Put aside partisanship

for sake of the future

Editor, Times-Dispatch:

Both politicians and everyday citizens need to support the Green New Deal and pro-environmental legislation in order to combat the harrowing consequences of climate change. Many tragedies have escalated due to climate change, including California’s wildfires and Midwestern flooding, which devastated thousands. Politicians must move past partisan divides to combat the issue, as the previous measures to fight climate change are being overturned or ignored by the current government, and comprehensive change is necessary to make sure the environment is both sustainable and safe for generations to come.
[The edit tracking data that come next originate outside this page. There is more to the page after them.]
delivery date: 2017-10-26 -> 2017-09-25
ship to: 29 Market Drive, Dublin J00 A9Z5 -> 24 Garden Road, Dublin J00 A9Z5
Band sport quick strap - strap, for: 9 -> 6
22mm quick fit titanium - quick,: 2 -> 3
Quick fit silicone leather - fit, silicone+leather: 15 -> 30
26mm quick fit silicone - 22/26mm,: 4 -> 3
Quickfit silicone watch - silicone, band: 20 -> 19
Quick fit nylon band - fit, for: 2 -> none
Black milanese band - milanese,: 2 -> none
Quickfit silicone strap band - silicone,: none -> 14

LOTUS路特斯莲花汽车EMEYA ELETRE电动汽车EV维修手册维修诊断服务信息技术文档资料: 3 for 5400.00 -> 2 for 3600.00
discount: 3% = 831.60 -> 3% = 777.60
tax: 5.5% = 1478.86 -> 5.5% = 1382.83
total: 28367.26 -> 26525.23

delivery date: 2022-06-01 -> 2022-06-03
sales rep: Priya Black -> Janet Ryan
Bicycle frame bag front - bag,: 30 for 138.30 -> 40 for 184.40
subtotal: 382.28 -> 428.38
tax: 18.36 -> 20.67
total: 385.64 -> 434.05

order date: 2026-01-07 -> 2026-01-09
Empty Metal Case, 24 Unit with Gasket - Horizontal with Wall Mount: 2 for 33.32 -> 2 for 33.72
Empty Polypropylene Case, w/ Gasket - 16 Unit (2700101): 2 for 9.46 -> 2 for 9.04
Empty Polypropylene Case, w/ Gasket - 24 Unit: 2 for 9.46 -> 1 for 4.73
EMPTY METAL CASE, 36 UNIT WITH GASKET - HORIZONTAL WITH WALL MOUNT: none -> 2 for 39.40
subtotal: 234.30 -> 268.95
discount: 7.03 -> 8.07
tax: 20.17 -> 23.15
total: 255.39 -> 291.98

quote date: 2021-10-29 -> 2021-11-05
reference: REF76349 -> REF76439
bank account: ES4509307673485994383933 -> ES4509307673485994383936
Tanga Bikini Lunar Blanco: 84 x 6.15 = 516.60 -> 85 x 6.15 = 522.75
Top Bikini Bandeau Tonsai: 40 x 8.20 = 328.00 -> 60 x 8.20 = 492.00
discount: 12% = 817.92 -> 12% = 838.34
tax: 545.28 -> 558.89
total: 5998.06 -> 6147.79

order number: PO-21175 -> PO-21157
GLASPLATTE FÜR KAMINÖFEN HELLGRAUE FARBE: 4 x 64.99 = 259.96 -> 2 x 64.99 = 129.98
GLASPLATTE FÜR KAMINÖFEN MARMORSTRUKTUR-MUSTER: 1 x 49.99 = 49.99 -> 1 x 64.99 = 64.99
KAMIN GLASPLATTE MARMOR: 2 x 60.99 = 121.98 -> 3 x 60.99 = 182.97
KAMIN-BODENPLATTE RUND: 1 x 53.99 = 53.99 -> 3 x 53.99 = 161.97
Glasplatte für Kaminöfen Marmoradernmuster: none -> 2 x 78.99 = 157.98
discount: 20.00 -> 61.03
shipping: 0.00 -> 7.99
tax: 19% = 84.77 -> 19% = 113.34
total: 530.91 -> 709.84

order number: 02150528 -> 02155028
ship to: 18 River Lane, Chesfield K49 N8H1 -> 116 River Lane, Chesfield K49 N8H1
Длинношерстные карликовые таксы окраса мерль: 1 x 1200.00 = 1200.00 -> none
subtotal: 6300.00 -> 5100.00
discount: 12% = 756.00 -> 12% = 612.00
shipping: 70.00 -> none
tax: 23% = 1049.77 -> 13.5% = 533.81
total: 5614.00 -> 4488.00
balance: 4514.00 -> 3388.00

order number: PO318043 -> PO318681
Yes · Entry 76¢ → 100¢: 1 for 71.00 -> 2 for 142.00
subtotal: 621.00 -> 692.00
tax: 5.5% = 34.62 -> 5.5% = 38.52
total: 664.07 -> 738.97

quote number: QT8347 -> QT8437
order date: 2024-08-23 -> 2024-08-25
It is imperative that politicians push past petty feuds and partisan alignments in order to make climate change the highest priority of our elected officials. Unlike other issues, there is no reason that climate change should be contested — if we do not act now, the world we live in will be irreparable. This should not be a partisan issue. None of the political decisions made today will matter if our future consists of an uninhabitable Earth that we cannot fix.

Politicians from both parties must come together and ensure that no further damage occurs. They must put aside their current agendas and move us forward to a safer future. If not, we are projected to suffer serious repercussions by 2050. Why are we debating whether or not we should be protecting the future of our children? Failure to act is not only a costly mistake, but it also is an irresponsible impediment to an issue that inevitably will have to be addressed. If we act now, we just might be able to prevent total disaster.

Lauren Meyer.

Glen Allen.

Democratic platform reads like Stalin’s rule book

Editor, Times-Dispatch:

One definition of irony is the use of words to express the opposite of what is being said. Today’s irony is the accusation from liberal Democrats that President Trump won the election because of Russian interference. It is ironic because the Democrats’ platform of free health care, free education and higher wages for all — the entitlement platform — is straight out of Joseph Stalin’s play book. It is a Russian, communist platform for totalitarianism.

We need to study history and understand that the principles expressed by Democrats are straight out of Russian history. Freedoms will be abolished; individual achievement will be sacrificed at the alter of government control; education will be dictated by the governing powers and free speech will be condemned. Russian interference is reflected blatantly in the Democratic platform.

Wake up America.

Diana Birchak.


Yes, Democrats do want to flip the General Assembly

Editor, Times-Dispatch:

Del. Margaret Ransone, R-99th, recently stated that Democrats want to flip every Republican seat in the Virginia General Assembly. Of course we do. This is offensive to Ransone because she feels is entitled to her seat, and for years, she has supported gerrymandering to ensure her seat in perpetuity. With arrogant assurance, she meets only with Republicans, corporate lobbyists and donors. She literally has run out the back door when other constituents have come to call.

Ransone killed the Equal Rights Amendment in committee, thereby preventing a fair vote on the floor. She proudly asserts that she will not vote for any legislation that limits gun rights including those measures that promote responsible gun ownership and safety. She has opposed reproductive rights, Medicaid expansion, restrictions on off-shore drilling and LGTBQ rights.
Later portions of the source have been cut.